MC: What should incoming Wayne County Executive Warren Evans do differently when it comes to ethics ?
JC:  I think Warren Evans is off to a good start.  On his transition team he has designated a former judge to serve as an ethics officer.  It is important that he continues training on ethics.  I would recommend that he keeps his finger on the pulse of the administration and he holds people accountable.  The ethical tone of an organization is set at the top and it is important he leads by example.
MC: During your tenure as U.S. attorney, what was the most instructive moment you recalled that was an ethical challenge for you or your office?
JC: Our office conducted the first terrorism trial in the nation after the horrific events of 9/11.  Following the guilty verdict, it became clear to me that our lead prosecutor did not play by the rules.  I removed him from the case and ultimately the Department of Justice asked the court to throw out the conviction.  Even though combating terrorism was our top law enforcement priority, the right thing to do was to throw out the contaminated verdict.  This decision was consistent with the mission of the DOJ to obtain justice, not convictions.
MC: What did you discover in your work that made you write a book on ethics?
JC: Through my work in the public and private sector, I have seen intellectually gifted people who lack an ethical compass.
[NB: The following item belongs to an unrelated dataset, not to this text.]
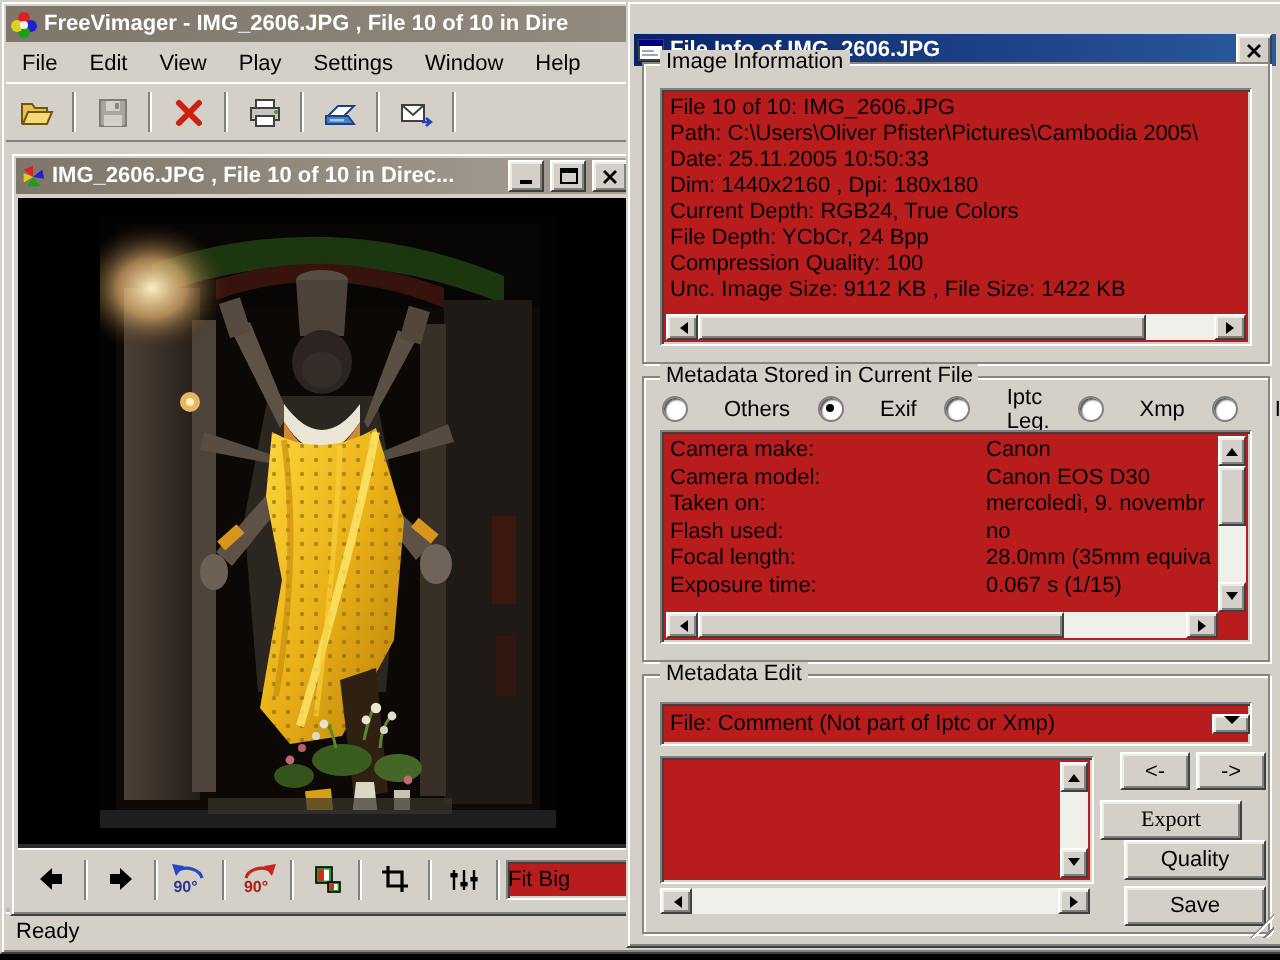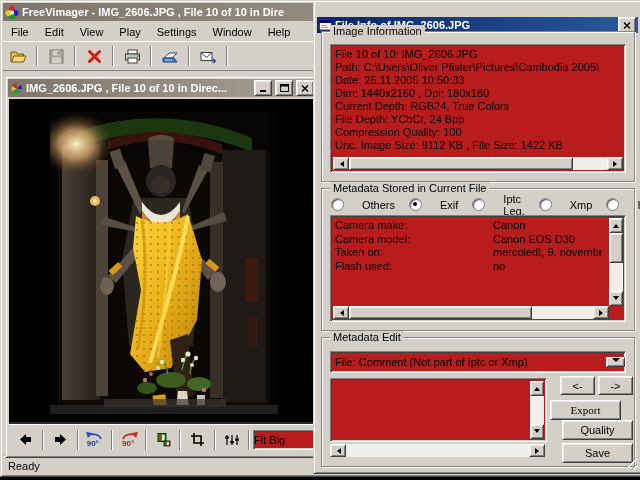"Focal length:" div.mrow { html: none -> <div><span>Focal length:</span><span>28.0mm (35mm equiva</span></div> }
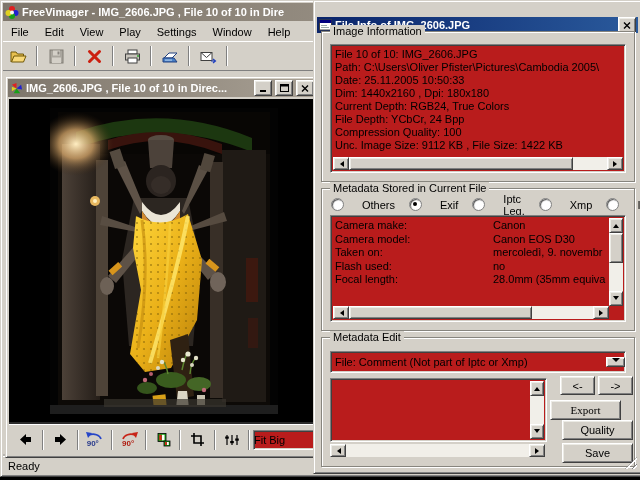"Exposure time:" div.mrow { html: none -> <div><span>Exposure time:</span><span>0.067 s (1/15)</span></div> }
Consequently, these talented people do not reach their potential and society loses out on their brilliance.  The obsession with getting ahead or getting over has caused people of all races, professions and ages to compromise their ethics.
I represented Major League Baseball in a steroid investigation and I observed physically gifted athletes take ethical shortcuts.  I have seen brilliant lawyers, obsessed with winning, not share information with the opposing side.  I have seen dedicated doctors’ bill insurance companies for services that were not rendered.  I have seen trusted public officials take kickbacks and bribes.  What caused all of these exceptional people to go wrong?
I wrote a book to share my experiences on how to build an ethical brand.  The book is a celebration of living an ethical, principled life.
MC: What do you hope the book will provide for readers?
JC: I hope the book is a community call to action that raises our ethical consciousness.  I hope readers are inspired to examine their own ethical code and to understand what drives unethical behavior.  I share lessons learned in the workplace as well as personal stories as a parent and as a coach.  Readers are encouraged to use ethical behavior to improve society and the quality of life.  Ethics includes treating people fairly and trying to bring out the best in people.
MC: How has the book been received so far?
JC: The reception to the book has been fantastic.  The night of the book launch, I received emails from people who took the book home and were inspired to read it right away.  The most frequent reaction has been that the book should be required reading for students, parents, public officials and people of all walks of life. I am pleased the stories and illustrations resonate.
MC: You mentioned what your dad told you and your brother regarding the virtues of honesty and building what you consider an ethical brand. Explain how your dad was influential in your life.
JC: My parents were influential through leading by example.  Both my mom and dad have a long track record of serving the community. Countless people tell me, “Your dad took care of me” or “Your mother taught me how to read.”  From their example, my brother and I have learned to define success by how much you help people and how well you treat them.